5,6-dihydroxy-8Z,11Z,14Z,17Z-eicosatetraenoic acid (5,6-DiHETE) is an eicosapentaenoic acid-derived newly discovered bioactive anti-inflammatory lipid mediator having diverse functions. Here, we assessed the potential of orally administered 5,6-DiHETE in promoting healing of dextran sulfate sodium (DSS)-induced colitis in mice. We measured the plasma concentrations of 5,6-DiHETE in untreated mice before and 0.5, 1, 3, and 6 h after its oral administration (150 or 600 μg/kg) in mice. Mice developed colitis by DSS (2% in drinking water for 4 days), and 5,6-DiHETE (150 or 600 μg/kg/day) was orally administered from day 9 to 14. Next, the faecal hardness and bleeding were assessed, and the dissected colons on day 14 via H&E staining. The plasma concentration of 5,6-DiHETE reached 25.05 or 44.79 ng/mL 0.5 h after the administration of 150 or 600 μg/kg, respectively, followed by a gradual decrease. The half-life of 5,6-DiHETE was estimated to be 1.25–1.63 h. Diarrhoea deteriorated after day 3 and peaked on day 5, followed by a gradual recovery. Histological assessment on day 14 showed DSS-mediated granulocyte infiltration, mucosal erosion, submucosal edema, and cryptal abscesses in mice. Oral administration of 150 or 600 μg/kg/day of 5,6-DiHETE accelerated the recovery from the DSS-induced diarrhoea and significantly ameliorated colon inflammation.
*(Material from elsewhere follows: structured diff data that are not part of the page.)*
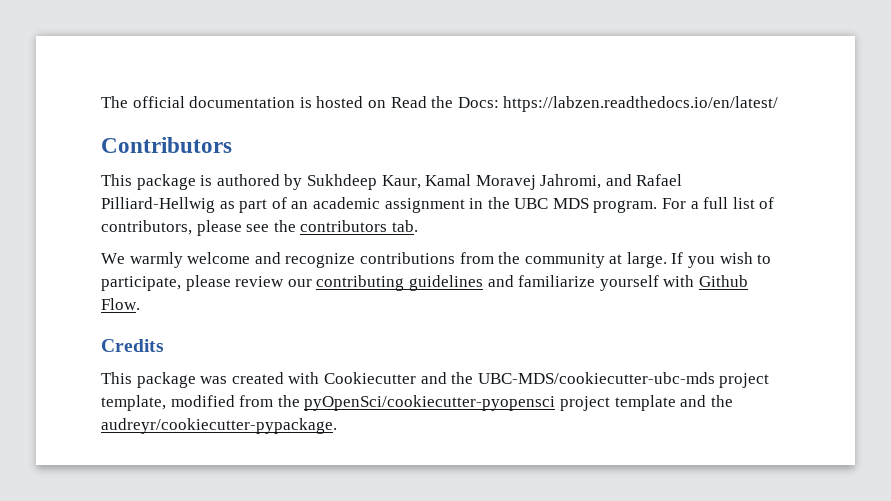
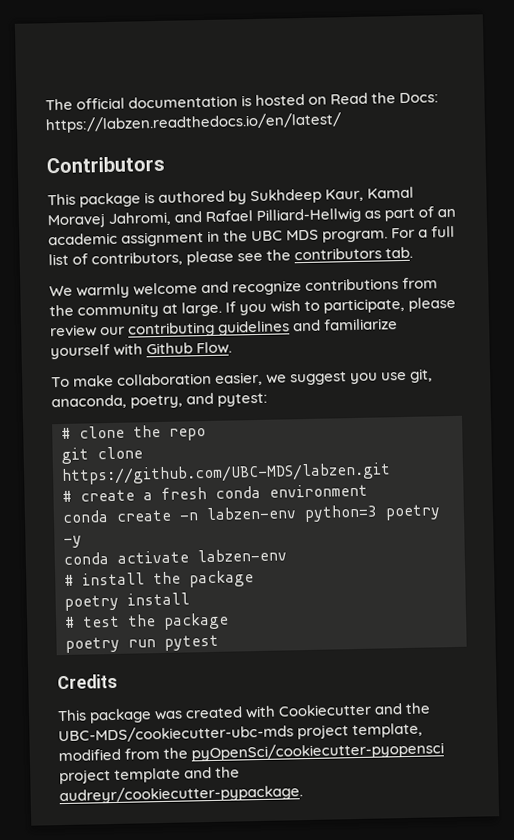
(140, 304) none -> [51,368,434,388] [51,392,269,410] [61,424,206,441] [61,446,143,464] [61,462,391,485] [62,483,368,502] [62,504,441,523] [63,535,82,548] [63,548,287,565] [64,570,254,588] [64,592,190,611] [64,612,229,630] [65,634,219,653] // To make collaboration easier, we suggest you use git, anaconda, poetry, and pytest: // # clone the repo // git clone https://github.com/UBC-MDS/labzen.git // # create a fresh conda environment // conda create -n labzen-env python=3 poetry -y // conda activate labzen-env // # install the package // poetry install // # test the package // poetry run pytest

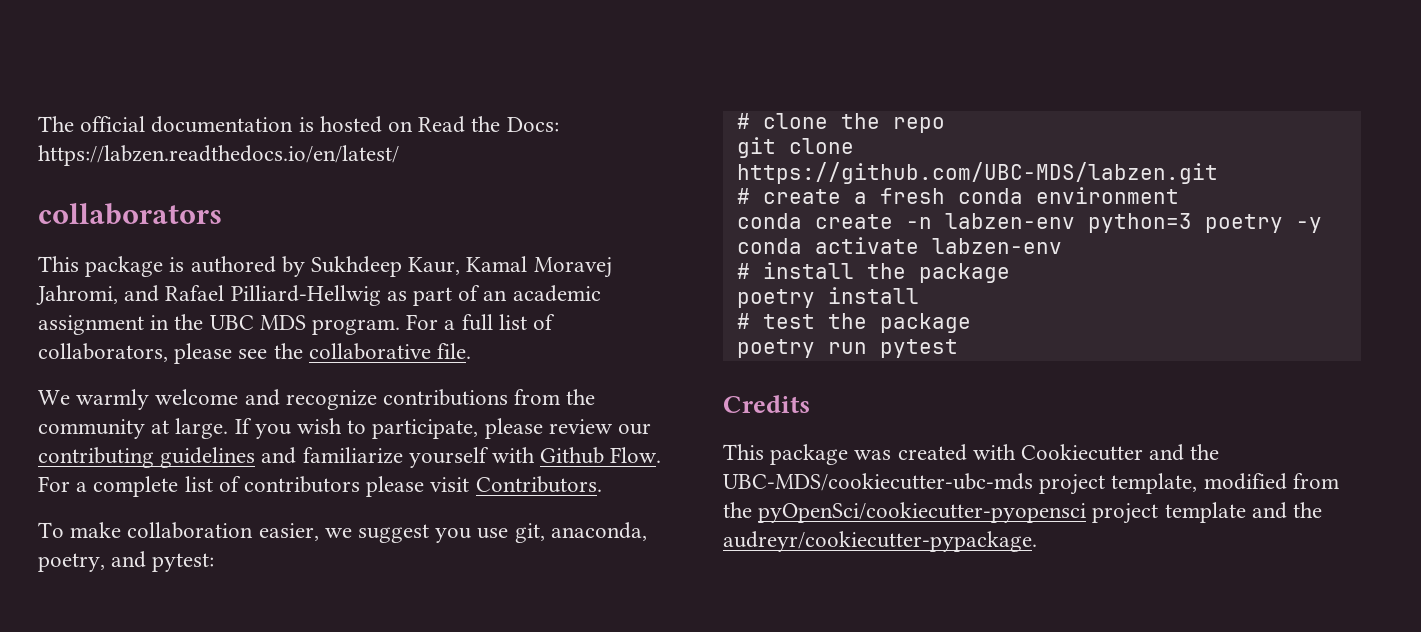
[46,155,165,174] Contributors -> [38,203,222,225] collaborators
[91,251,184,267] contributors, -> [38,343,168,362] collaborators,
[294,246,414,261] contributors tab. -> [308,343,472,360] collaborative file.
(233, 348) none -> [38,476,602,497] For a complete list of contributors please visit Contributors.

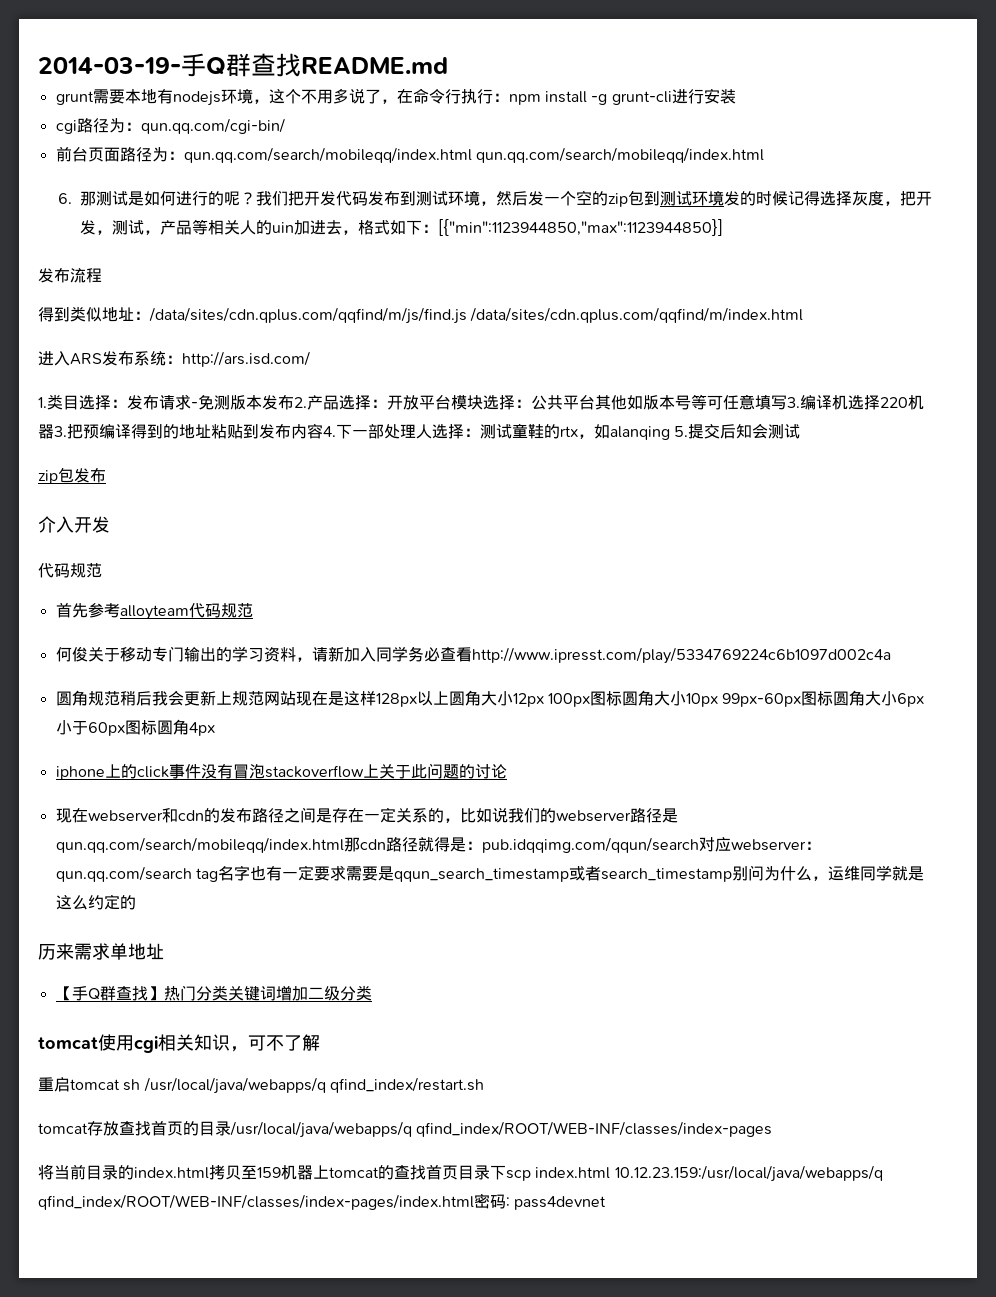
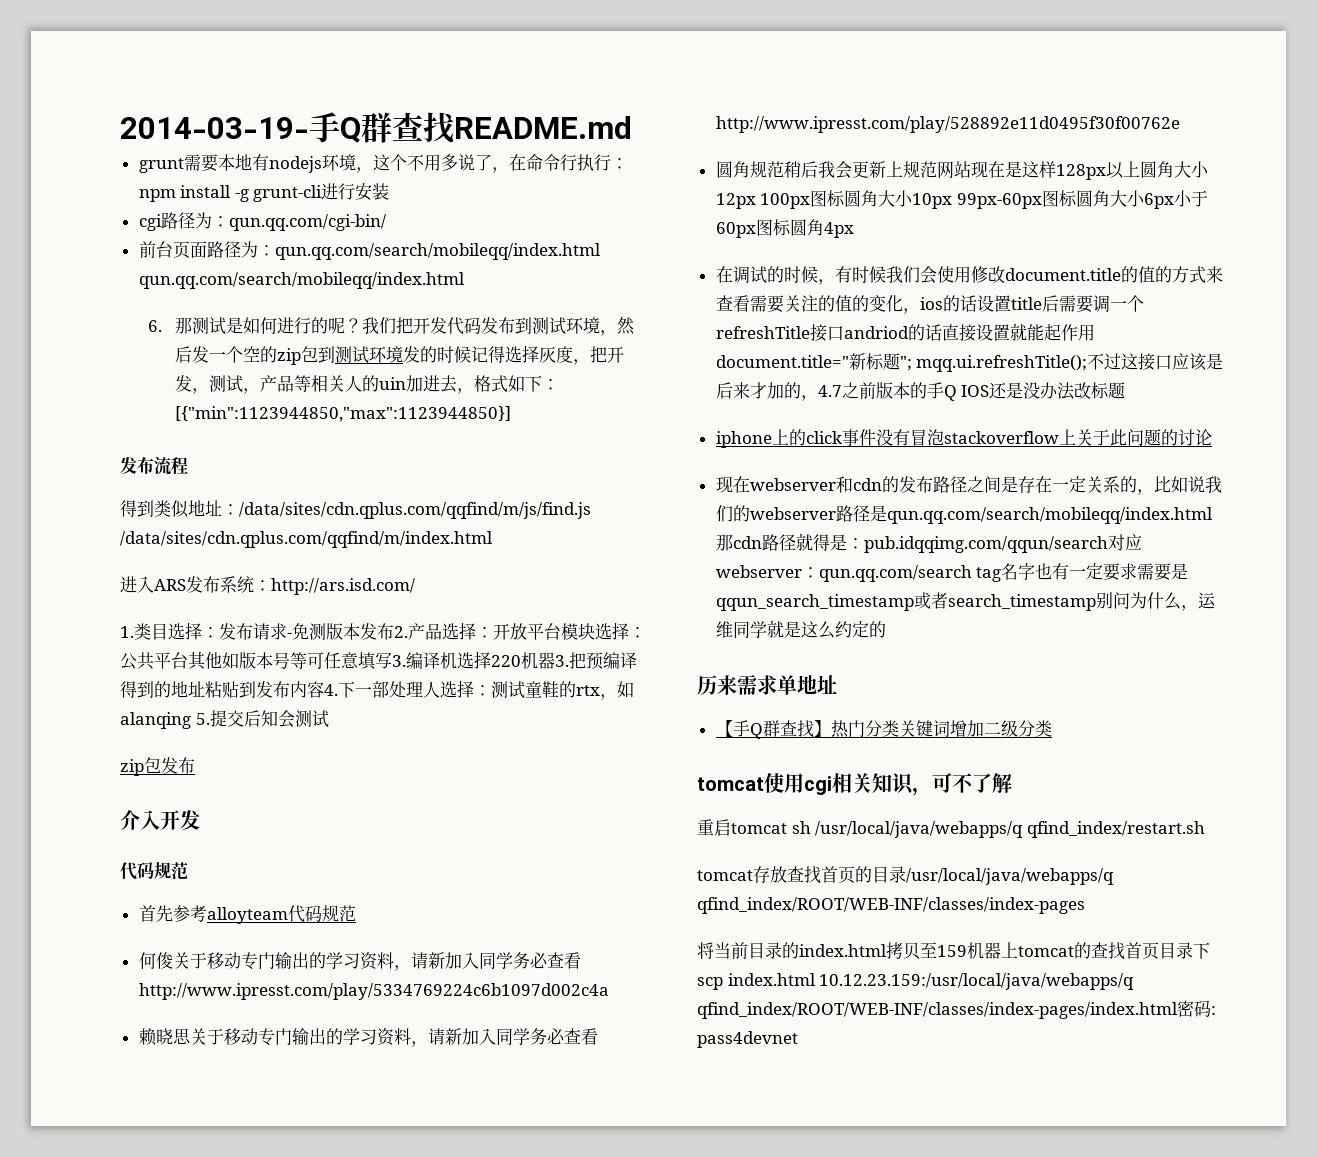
(891, 655) none -> [138,1028,598,1047] [715,116,1180,133] // 赖晓思关于移动专门输出的学习资料，请新加入同学务必查看http://www.ipresst.com/play/528892e11d0495f30f00762e
(215, 729) none -> [715,266,1223,285] [715,295,1144,314] [715,323,1095,342] [715,353,1224,372] [715,382,1126,401] // 在调试的时候，有时候我们会使用修改document.title的值的方式来查看需要关注的值的变化，ios的话设置title后需要调一个refreshTitle接口andriod的话直接设置就能起作用document.title="新标题"; mqq.ui.refreshTitle();不过这接口应该是后来才加的，4.7之前版本的手Q IOS还是没办法改标题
The therapeutic effect of 600 μg/kg/day 5,6-DiHETE was slightly stronger than that by 150 μg/kg/day. Our study reveals attenuation of DSS-induced colitis in mice by the oral administration of 5,6-DiHETE dose-dependently, thereby suggesting a therapeutic potential of 5,6-DiHETE for inflammatory bowel disease.